> **What this task involves**
Your response should contain every line from the data below that holds the string "label".

[Web document revisions]
--- START ---
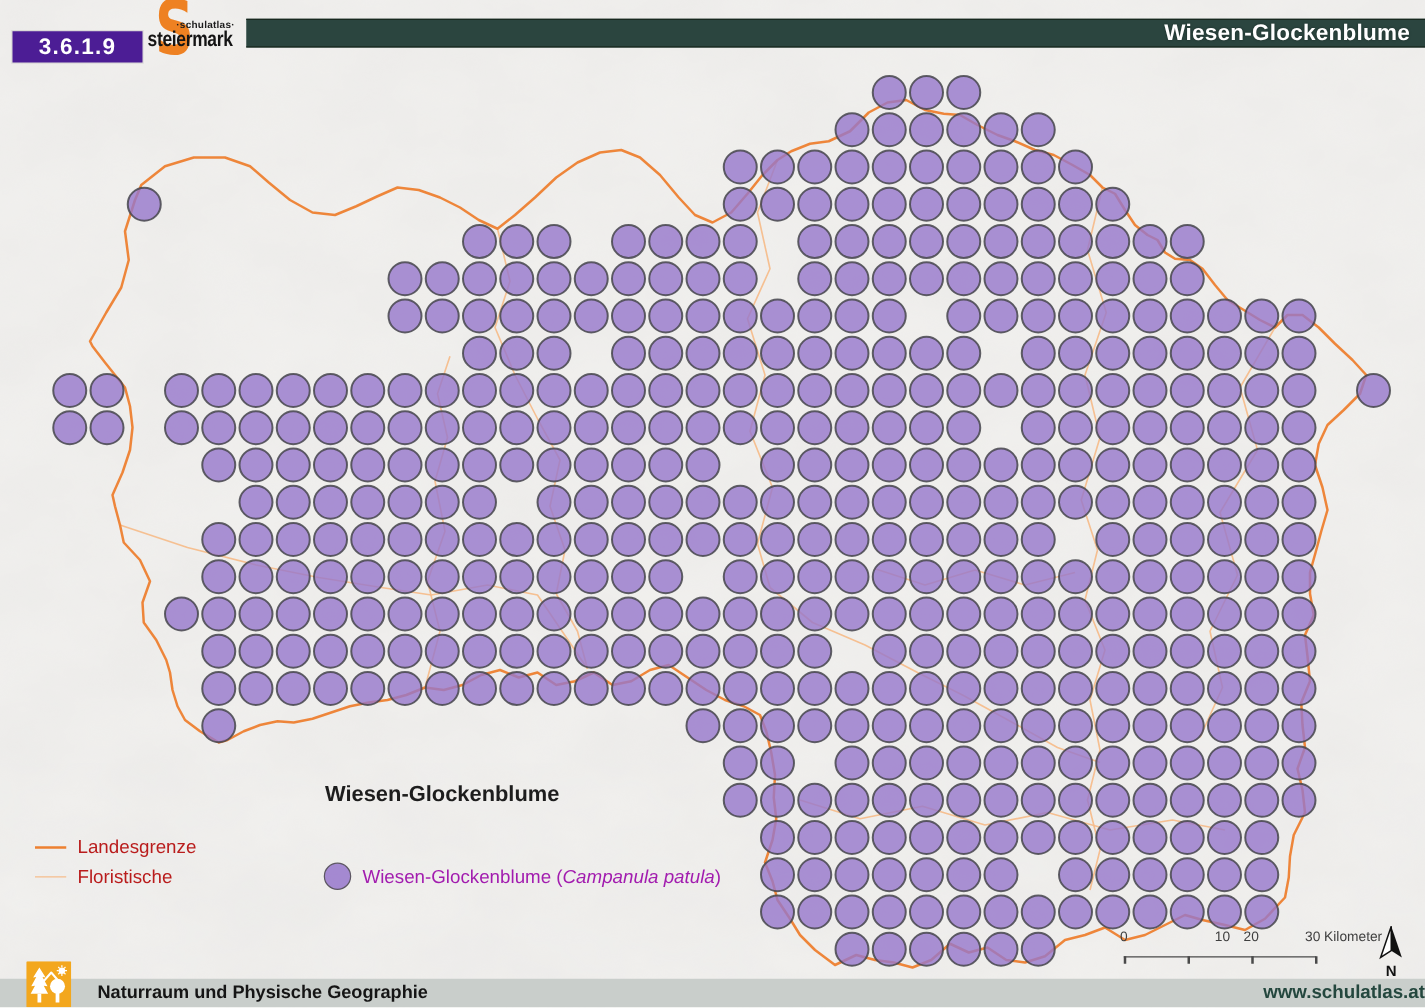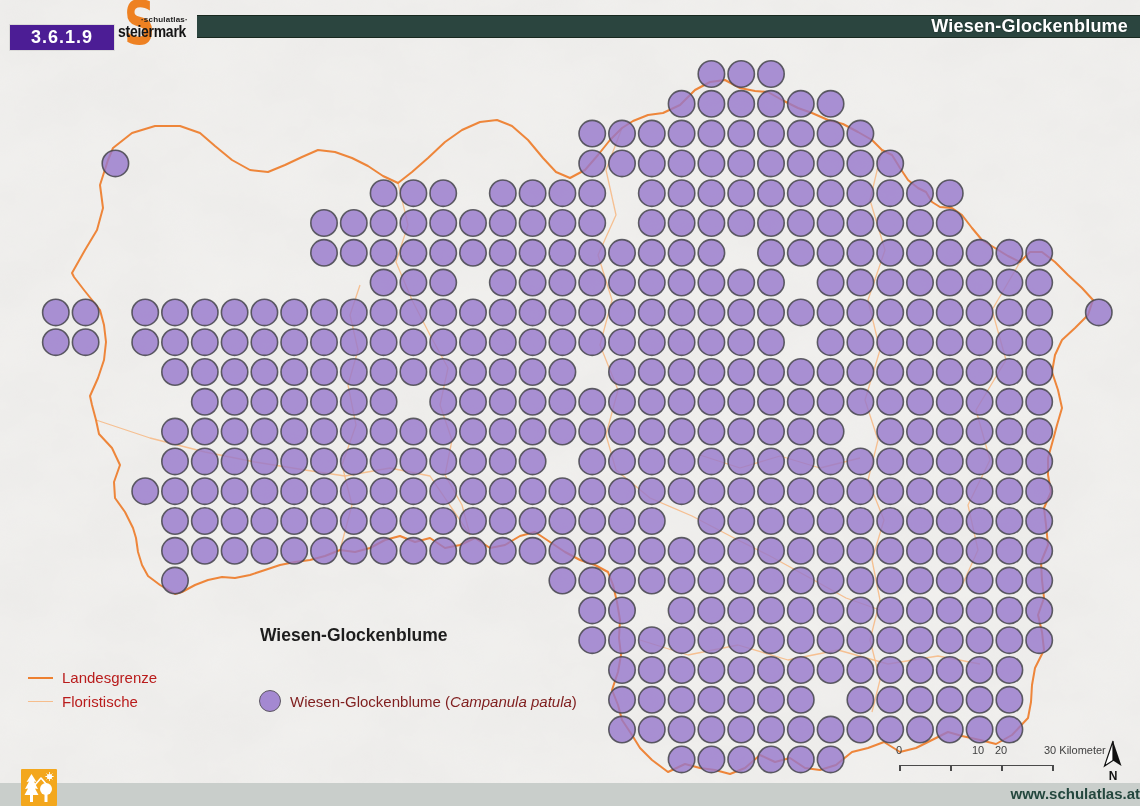--- a/index.html
+++ b/index.html
@@ -58,7 +58,7 @@
     position:absolute;left:259px;top:690px;width:22px;height:22px;border-radius:50%;
     background:rgba(150,119,204,.85);border:1.6px solid #5d5763;box-sizing:border-box;
   }
-  .lg-item-label{position:absolute;left:290px;top:693px;font-size:15px;color:#7f1d1d;}
+  .lg-item-label{position:absolute;left:290px;top:693px;font-size:15px;color:#a21caf;}
   .lg-item-label .sp{font-style:italic;}
 
   

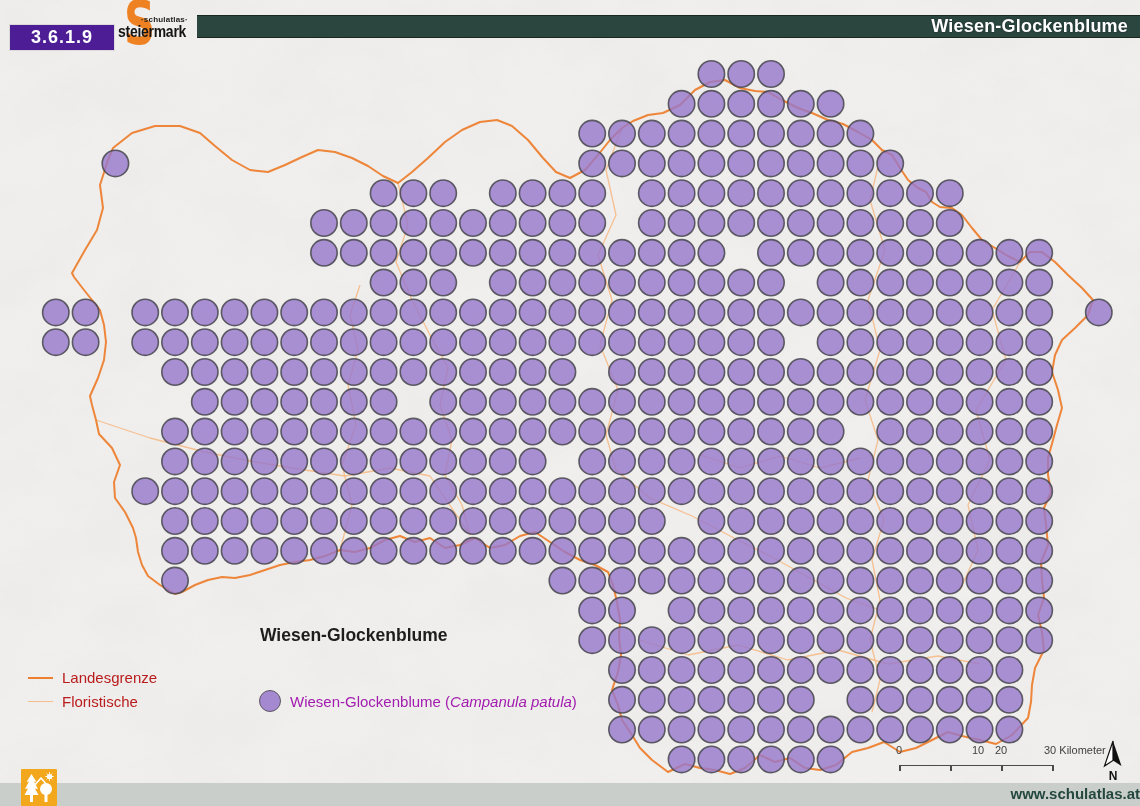--- a/index.html
+++ b/index.html
@@ -637,6 +637,7 @@
   </div>
 
   <div class="footer-bar"></div>
+  <span class="footer-left">Naturraum und Physische Geographie</span>
   <span class="footer-right">www.schulatlas.at</span>
   <svg class="footer-icon" viewBox="0 0 36 37">
     <rect x="0" y="0" width="36" height="37" rx="1" fill="#f3a71d"></rect>

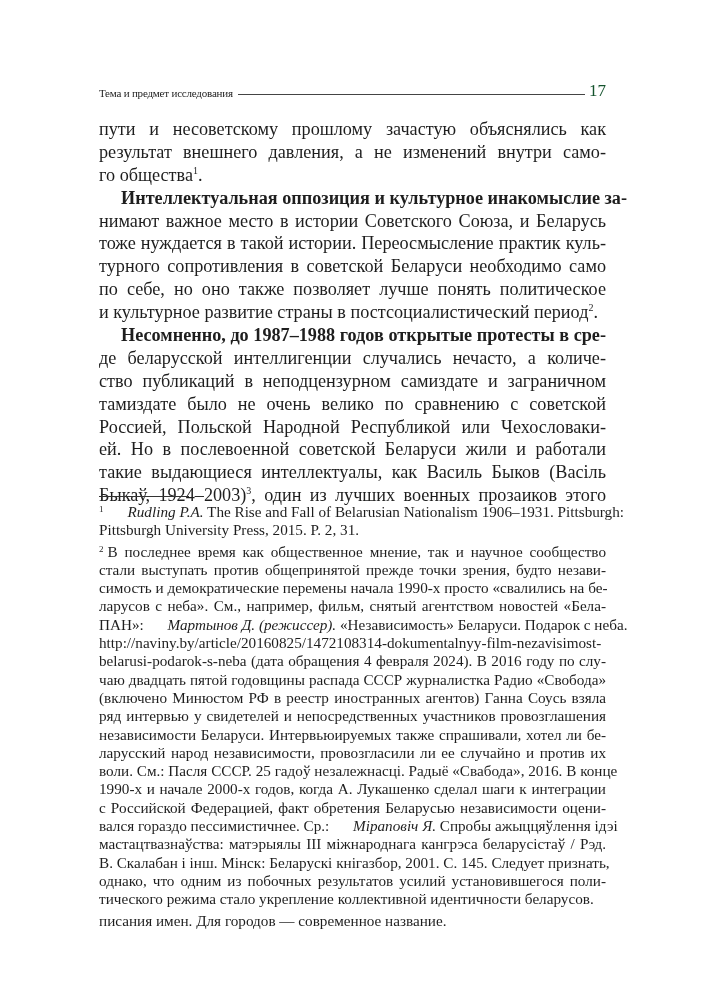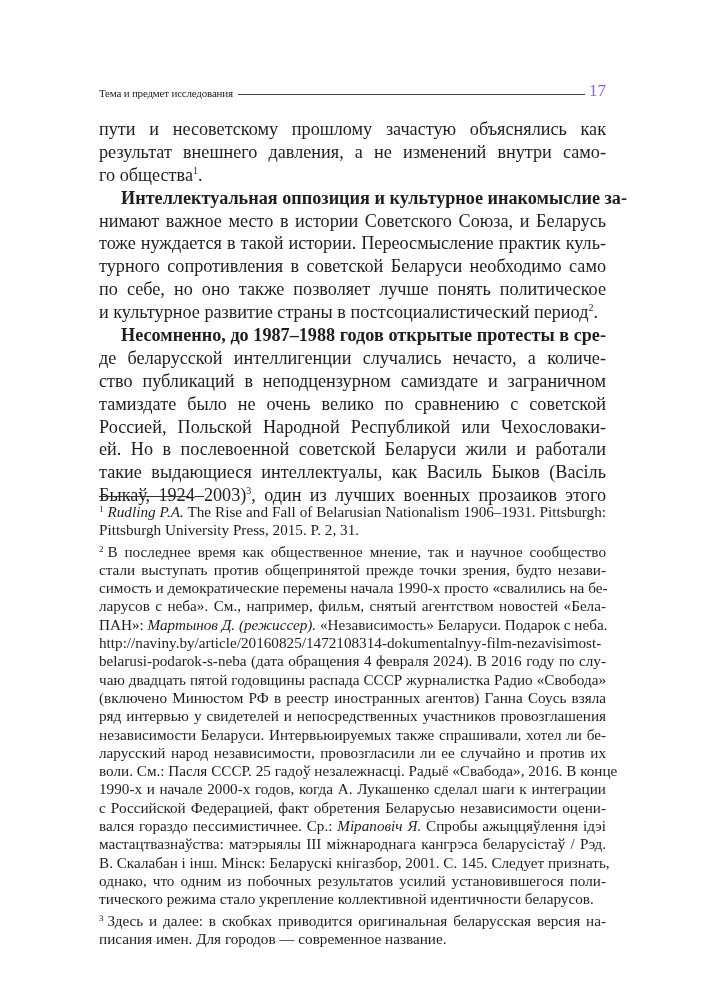--- a/index.html
+++ b/index.html
@@ -10,7 +10,7 @@
                   display: flex; align-items: flex-end; }
   .rh-title { font-size: 11px; letter-spacing: -0.2px; white-space: nowrap; color: #222; }
   .rh-rule { flex: 1; border-bottom: 1.3px solid #444; margin: 0 4px 4px 5px; }
-  .rh-page { font-size: 17px; line-height: 17px; color: #8b5cf6; }
+  .rh-page { font-size: 17px; line-height: 17px; color: #14532d; }
   .body-text { position: absolute; top: 118px; left: 0; width: 507px; font-size: 18.2px;
                line-height: 22.9px; text-align: justify; }
   .line { display: block; white-space: nowrap; text-align-last: justify; text-align: justify; height: 22.9px; }

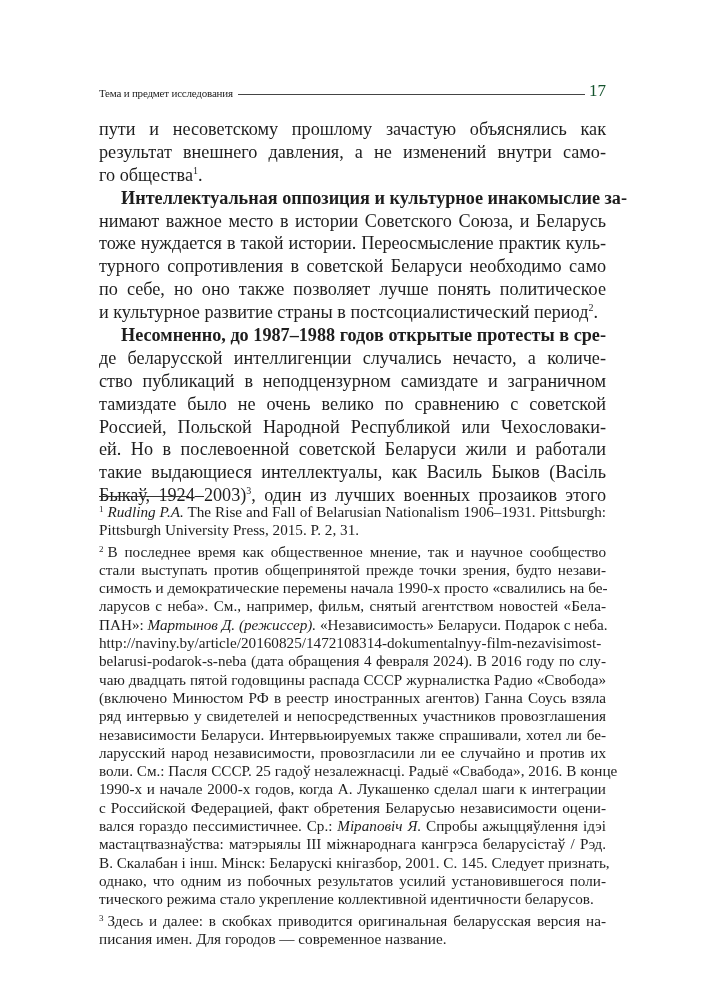--- a/index.html
+++ b/index.html
@@ -23,7 +23,7 @@
   .fn-line.last { text-align-last: left; }
   .fn-gap { height: 3px; }
   .fn-num { font-size: 9px; vertical-align: 5px; line-height: 0; margin-right: 4px; }
-  i { font-style: italic; }
+  i { font-style: italic; margin-left: 20px; }
 </style>
 </head>
 <body>

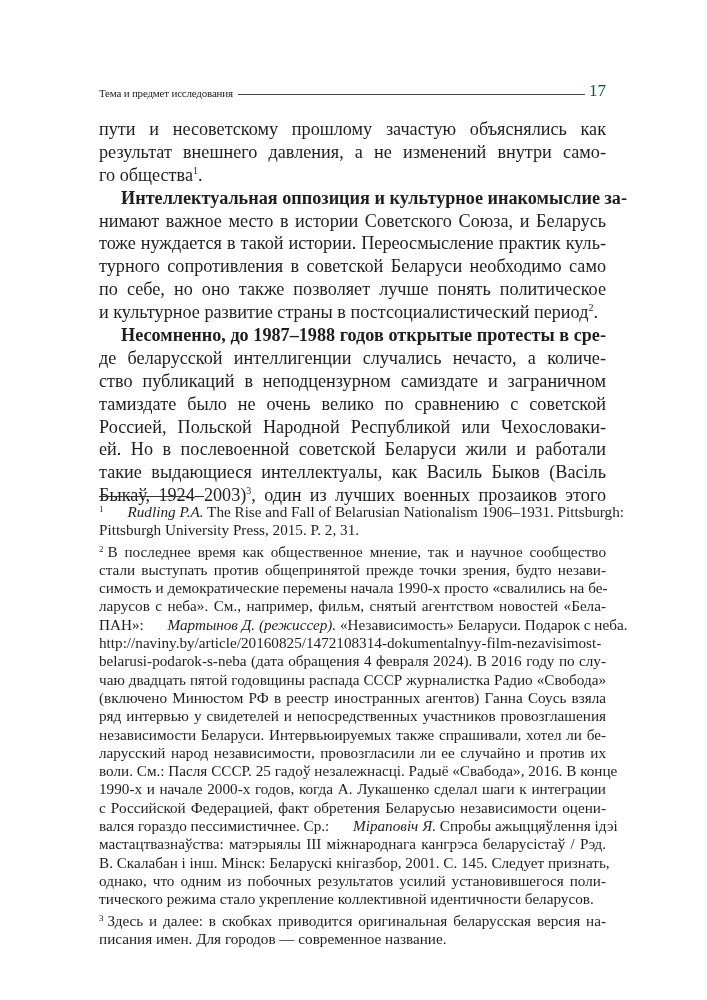--- a/index.html
+++ b/index.html
@@ -100,7 +100,6 @@
     <div class="fn-gap"></div>
 
     <div>
-      <span class="fn-line"><span class="fn-num">3</span><span>Здесь и далее: в скобках приводится оригинальная беларусская версия на-</span></span>
       <span class="fn-line last">писания имен. Для городов — современное название.</span>
     </div>
   </div>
--- END ---
> **Solution for this problem**
-  .lg-item-label{position:absolute;left:290px;top:693px;font-size:15px;color:#7f1d1d;}
+  .lg-item-label{position:absolute;left:290px;top:693px;font-size:15px;color:#a21caf;}
   .lg-item-label .sp{font-style:italic;}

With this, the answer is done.